| Work instruction |
Throughout the listing that follows, find each line with the word "admin" and copy it.

| Records to use |
▶

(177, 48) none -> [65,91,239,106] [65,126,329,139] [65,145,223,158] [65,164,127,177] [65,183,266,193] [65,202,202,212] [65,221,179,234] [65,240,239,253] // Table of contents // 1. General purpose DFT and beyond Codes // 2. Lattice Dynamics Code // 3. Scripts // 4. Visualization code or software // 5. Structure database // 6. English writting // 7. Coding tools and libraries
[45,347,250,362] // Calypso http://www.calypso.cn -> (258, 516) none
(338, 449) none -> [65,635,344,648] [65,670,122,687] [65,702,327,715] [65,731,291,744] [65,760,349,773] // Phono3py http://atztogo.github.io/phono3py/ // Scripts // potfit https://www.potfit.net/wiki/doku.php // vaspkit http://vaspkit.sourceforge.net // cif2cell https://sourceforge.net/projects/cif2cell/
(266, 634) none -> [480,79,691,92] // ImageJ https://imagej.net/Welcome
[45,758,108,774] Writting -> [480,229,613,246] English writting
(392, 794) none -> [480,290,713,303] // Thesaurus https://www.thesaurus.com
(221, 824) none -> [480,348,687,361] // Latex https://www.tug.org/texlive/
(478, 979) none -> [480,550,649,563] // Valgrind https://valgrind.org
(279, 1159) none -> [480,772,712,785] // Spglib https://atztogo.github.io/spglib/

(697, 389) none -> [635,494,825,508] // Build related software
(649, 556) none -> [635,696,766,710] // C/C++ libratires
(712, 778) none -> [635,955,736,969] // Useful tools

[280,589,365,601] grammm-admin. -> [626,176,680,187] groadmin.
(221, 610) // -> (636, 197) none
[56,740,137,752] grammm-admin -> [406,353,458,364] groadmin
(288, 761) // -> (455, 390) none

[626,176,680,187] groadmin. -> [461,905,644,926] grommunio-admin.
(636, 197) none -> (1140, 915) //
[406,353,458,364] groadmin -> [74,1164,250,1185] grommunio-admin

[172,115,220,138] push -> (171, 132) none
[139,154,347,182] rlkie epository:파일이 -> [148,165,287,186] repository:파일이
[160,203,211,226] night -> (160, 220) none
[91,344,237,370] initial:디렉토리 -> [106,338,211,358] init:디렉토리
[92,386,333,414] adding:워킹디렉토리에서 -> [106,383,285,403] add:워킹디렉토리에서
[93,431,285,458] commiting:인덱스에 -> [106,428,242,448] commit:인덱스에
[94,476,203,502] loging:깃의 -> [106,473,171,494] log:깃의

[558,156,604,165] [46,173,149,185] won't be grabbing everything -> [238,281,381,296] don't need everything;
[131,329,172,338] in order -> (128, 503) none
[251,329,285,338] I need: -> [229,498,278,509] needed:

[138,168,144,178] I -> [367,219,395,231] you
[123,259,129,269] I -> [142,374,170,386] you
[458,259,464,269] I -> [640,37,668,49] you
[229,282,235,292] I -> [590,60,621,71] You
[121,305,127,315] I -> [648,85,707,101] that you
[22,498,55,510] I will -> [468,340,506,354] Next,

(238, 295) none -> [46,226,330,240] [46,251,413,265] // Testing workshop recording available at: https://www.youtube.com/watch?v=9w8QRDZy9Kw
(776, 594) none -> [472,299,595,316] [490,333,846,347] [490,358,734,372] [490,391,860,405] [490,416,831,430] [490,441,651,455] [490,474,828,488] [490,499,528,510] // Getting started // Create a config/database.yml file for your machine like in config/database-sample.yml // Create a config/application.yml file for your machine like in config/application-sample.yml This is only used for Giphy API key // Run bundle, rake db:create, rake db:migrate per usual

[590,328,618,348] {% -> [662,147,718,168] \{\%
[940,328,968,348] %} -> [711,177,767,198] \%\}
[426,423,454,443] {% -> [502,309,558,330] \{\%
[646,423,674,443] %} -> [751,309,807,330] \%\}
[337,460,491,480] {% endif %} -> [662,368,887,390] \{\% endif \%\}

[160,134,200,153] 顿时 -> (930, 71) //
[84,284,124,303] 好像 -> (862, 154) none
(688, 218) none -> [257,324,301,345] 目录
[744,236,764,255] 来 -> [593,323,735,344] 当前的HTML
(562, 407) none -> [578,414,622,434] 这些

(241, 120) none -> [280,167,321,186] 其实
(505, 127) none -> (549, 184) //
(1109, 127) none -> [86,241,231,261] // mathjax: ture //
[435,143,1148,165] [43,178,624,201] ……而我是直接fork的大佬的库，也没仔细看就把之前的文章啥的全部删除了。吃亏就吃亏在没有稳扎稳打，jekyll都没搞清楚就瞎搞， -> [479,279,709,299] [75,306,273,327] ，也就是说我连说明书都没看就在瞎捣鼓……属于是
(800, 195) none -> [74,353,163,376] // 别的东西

◀

| Task answer |
[280,589,365,601] grammm-admin. -> [626,176,680,187] groadmin.
[56,740,137,752] grammm-admin -> [406,353,458,364] groadmin
[626,176,680,187] groadmin. -> [461,905,644,926] grommunio-admin.
[406,353,458,364] groadmin -> [74,1164,250,1185] grommunio-admin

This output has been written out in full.